I was more interested in his impressions so far, so this article was great for my purposes. In the end we learned that this is a big chance for him and if it doesn't go well, he knows he might be finished. And we also learned that while his showing at Brno was stellar, he admits he is still pretty far off the pace in a dry race. He says 2 seconds isn't so bad, but so far he has started around 4 seconds off the pace and closes it up to 2 seconds by warm-up. That suggest to me that at this level he's not close yet. Hopefully he can improve enough to have a shot at 2018 full time. I'm pulling for him, but most of my hopes are with PJ Jacobsen, who is very competitive in WSS despite the technical problems his MV seems to suffer.

Very informative interview David, well done. All the best to Joe, have a great second half to your season!

"Cameron Beaubier is taking on multiple champion and veteran racer Josh Hayes and winning."

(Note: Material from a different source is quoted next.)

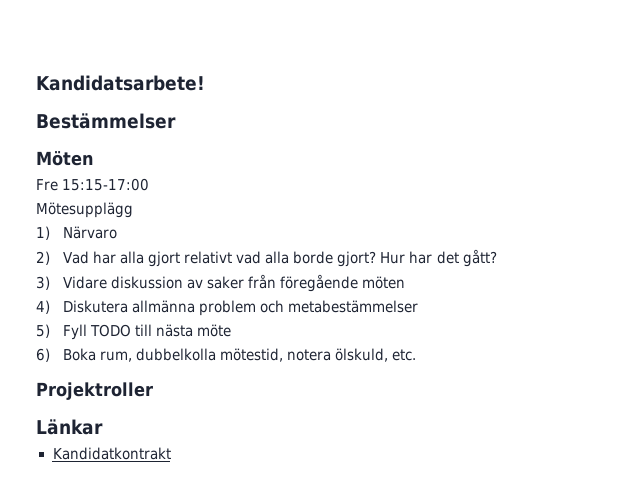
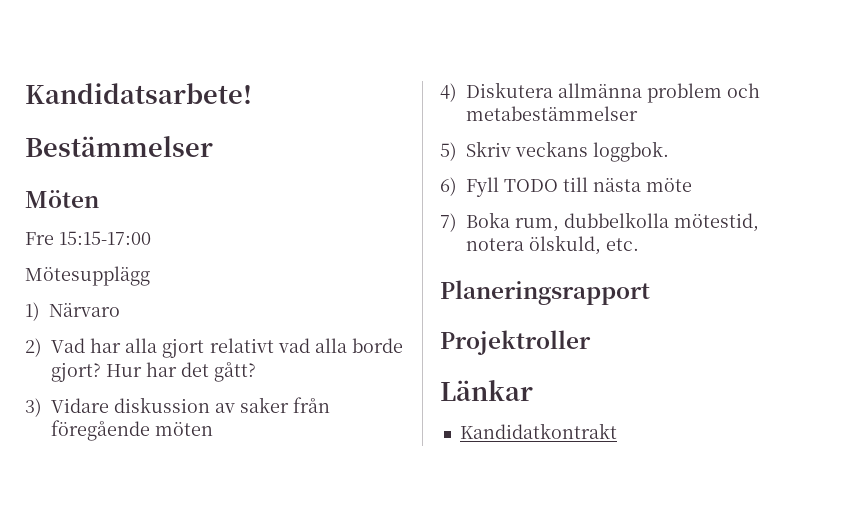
(50, 331) none -> [466,141,669,162] [440,177,457,196] Skriv veckans loggbok. // 6)
[36,348,50,362] 6) -> [440,213,457,232] 7)
(417, 355) none -> [440,280,650,305] // Planeringsrapport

Unfortunately he's also getting his arse handed to him by Tiger Toni. I had high hopes for Beaub, Beach, Gagne, et al. But I doubt any international teams will be interested if they can't compete with retired racers.

Nevertheless, big thumbs-up to Joe Roberts! Keep it up.

"the MotoAmerica series focused on producing and encouraging new talent." 

That is what they should be doing. But, then you have Suzuki, who goes out and gets Tony Elias (34 years old) to race superbikes and Valentin Debise for supersport. This isn't helping young American riders at all. It only helps Suzuki. They did the same thing a while back bringing in Mat Mladin. He was 37 years old when he quit. I think it's ridiculous. 

If I were "new talent" and could find any way to wrangle the resources, I'd do what Roberts (and Stoner, and I'm sure many others) did: get my ass to Europe and start working my way up. You may be a big fish in MotoAmerica, but it's a pretty small pond, and it doesn't seem like anything's changing very fast.